### [EXTRACTED RECORDS]
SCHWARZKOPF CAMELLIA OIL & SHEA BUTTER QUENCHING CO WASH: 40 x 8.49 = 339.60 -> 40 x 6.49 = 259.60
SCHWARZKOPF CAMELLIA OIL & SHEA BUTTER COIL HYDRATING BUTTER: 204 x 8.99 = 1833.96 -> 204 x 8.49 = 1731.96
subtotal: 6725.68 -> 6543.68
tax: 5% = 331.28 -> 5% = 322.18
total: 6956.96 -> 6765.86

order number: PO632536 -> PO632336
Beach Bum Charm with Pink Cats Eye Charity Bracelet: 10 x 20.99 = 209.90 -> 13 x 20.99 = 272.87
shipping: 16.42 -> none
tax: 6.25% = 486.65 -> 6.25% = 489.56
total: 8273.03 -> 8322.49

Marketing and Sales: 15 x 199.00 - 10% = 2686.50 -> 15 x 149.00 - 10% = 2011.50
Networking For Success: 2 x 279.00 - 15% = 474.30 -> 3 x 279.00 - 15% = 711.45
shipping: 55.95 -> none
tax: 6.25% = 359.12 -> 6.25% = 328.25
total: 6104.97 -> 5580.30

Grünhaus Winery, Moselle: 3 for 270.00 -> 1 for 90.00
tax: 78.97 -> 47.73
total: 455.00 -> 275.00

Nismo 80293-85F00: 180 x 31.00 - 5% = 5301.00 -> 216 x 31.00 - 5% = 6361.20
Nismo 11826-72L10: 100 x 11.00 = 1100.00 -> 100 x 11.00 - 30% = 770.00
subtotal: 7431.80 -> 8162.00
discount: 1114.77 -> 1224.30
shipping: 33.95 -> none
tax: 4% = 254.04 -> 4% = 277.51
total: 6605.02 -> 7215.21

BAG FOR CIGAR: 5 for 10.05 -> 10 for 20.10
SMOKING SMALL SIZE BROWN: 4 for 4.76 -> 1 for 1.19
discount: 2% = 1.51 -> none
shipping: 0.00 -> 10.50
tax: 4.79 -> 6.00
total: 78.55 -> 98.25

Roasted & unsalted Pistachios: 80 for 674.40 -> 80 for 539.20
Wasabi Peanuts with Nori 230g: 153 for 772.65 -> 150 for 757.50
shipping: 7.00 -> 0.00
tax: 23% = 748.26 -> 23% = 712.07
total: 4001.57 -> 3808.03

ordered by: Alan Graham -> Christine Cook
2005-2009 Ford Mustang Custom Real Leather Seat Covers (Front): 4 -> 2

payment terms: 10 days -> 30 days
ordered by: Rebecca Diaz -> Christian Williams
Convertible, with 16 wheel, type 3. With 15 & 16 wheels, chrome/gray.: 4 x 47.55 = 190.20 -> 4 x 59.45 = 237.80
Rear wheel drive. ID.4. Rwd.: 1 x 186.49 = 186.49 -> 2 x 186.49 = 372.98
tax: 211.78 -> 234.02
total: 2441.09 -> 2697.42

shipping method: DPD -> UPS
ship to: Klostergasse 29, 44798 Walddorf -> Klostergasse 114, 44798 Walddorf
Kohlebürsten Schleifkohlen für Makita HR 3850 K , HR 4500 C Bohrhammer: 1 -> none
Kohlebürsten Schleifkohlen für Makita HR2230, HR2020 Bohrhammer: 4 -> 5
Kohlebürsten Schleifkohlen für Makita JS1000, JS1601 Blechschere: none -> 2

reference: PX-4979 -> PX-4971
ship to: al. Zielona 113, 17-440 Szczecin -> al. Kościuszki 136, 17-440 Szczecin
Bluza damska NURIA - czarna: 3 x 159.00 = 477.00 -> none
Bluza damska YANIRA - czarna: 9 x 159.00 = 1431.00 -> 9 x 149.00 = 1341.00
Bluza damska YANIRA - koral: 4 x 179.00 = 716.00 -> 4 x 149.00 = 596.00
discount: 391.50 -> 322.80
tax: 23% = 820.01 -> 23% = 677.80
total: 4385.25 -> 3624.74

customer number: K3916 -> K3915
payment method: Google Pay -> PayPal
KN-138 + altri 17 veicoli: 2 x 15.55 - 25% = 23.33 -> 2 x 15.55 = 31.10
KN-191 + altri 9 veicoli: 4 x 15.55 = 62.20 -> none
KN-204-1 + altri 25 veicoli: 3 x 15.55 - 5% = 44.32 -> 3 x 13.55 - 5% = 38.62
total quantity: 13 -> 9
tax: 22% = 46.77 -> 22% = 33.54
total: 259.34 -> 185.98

### [ACTIVITY]
Print exactly the lines above from the one with "order number: PO632536 -> PO632336" to the one with "Roasted & unsalted", including both.

### [TASK SOLUTION]
order number: PO632536 -> PO632336
Beach Bum Charm with Pink Cats Eye Charity Bracelet: 10 x 20.99 = 209.90 -> 13 x 20.99 = 272.87
shipping: 16.42 -> none
tax: 6.25% = 486.65 -> 6.25% = 489.56
total: 8273.03 -> 8322.49

Marketing and Sales: 15 x 199.00 - 10% = 2686.50 -> 15 x 149.00 - 10% = 2011.50
Networking For Success: 2 x 279.00 - 15% = 474.30 -> 3 x 279.00 - 15% = 711.45
shipping: 55.95 -> none
tax: 6.25% = 359.12 -> 6.25% = 328.25
total: 6104.97 -> 5580.30

Grünhaus Winery, Moselle: 3 for 270.00 -> 1 for 90.00
tax: 78.97 -> 47.73
total: 455.00 -> 275.00

Nismo 80293-85F00: 180 x 31.00 - 5% = 5301.00 -> 216 x 31.00 - 5% = 6361.20
Nismo 11826-72L10: 100 x 11.00 = 1100.00 -> 100 x 11.00 - 30% = 770.00
subtotal: 7431.80 -> 8162.00
discount: 1114.77 -> 1224.30
shipping: 33.95 -> none
tax: 4% = 254.04 -> 4% = 277.51
total: 6605.02 -> 7215.21

BAG FOR CIGAR: 5 for 10.05 -> 10 for 20.10
SMOKING SMALL SIZE BROWN: 4 for 4.76 -> 1 for 1.19
discount: 2% = 1.51 -> none
shipping: 0.00 -> 10.50
tax: 4.79 -> 6.00
total: 78.55 -> 98.25

Roasted & unsalted Pistachios: 80 for 674.40 -> 80 for 539.20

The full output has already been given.